» **SUPPLIED ENTRIES**

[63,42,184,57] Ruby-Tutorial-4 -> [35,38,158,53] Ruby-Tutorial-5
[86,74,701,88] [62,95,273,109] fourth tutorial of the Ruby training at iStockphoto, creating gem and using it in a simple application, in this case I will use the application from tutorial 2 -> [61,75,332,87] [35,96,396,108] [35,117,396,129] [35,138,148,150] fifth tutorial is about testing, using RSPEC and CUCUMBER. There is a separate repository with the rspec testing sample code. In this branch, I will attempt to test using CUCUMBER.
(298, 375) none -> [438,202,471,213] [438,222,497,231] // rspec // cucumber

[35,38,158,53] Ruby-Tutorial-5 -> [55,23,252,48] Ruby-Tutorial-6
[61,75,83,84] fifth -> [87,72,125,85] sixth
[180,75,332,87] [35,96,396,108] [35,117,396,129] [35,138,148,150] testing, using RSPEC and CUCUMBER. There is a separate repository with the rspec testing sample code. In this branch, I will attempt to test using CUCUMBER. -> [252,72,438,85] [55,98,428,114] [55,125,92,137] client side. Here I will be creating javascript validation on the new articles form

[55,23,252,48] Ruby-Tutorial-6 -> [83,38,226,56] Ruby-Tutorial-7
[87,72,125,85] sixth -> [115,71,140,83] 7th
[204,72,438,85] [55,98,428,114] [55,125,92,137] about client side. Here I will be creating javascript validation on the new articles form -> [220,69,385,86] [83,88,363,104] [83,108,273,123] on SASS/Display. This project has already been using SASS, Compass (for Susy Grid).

» **BRIEF**
Please make the answer a complete, exact reproduction of the records.

» **RESPONSE TO THE TASK**
[63,42,184,57] Ruby-Tutorial-4 -> [35,38,158,53] Ruby-Tutorial-5
[86,74,701,88] [62,95,273,109] fourth tutorial of the Ruby training at iStockphoto, creating gem and using it in a simple application, in this case I will use the application from tutorial 2 -> [61,75,332,87] [35,96,396,108] [35,117,396,129] [35,138,148,150] fifth tutorial is about testing, using RSPEC and CUCUMBER. There is a separate repository with the rspec testing sample code. In this branch, I will attempt to test using CUCUMBER.
(298, 375) none -> [438,202,471,213] [438,222,497,231] // rspec // cucumber

[35,38,158,53] Ruby-Tutorial-5 -> [55,23,252,48] Ruby-Tutorial-6
[61,75,83,84] fifth -> [87,72,125,85] sixth
[180,75,332,87] [35,96,396,108] [35,117,396,129] [35,138,148,150] testing, using RSPEC and CUCUMBER. There is a separate repository with the rspec testing sample code. In this branch, I will attempt to test using CUCUMBER. -> [252,72,438,85] [55,98,428,114] [55,125,92,137] client side. Here I will be creating javascript validation on the new articles form

[55,23,252,48] Ruby-Tutorial-6 -> [83,38,226,56] Ruby-Tutorial-7
[87,72,125,85] sixth -> [115,71,140,83] 7th
[204,72,438,85] [55,98,428,114] [55,125,92,137] about client side. Here I will be creating javascript validation on the new articles form -> [220,69,385,86] [83,88,363,104] [83,108,273,123] on SASS/Display. This project has already been using SASS, Compass (for Susy Grid).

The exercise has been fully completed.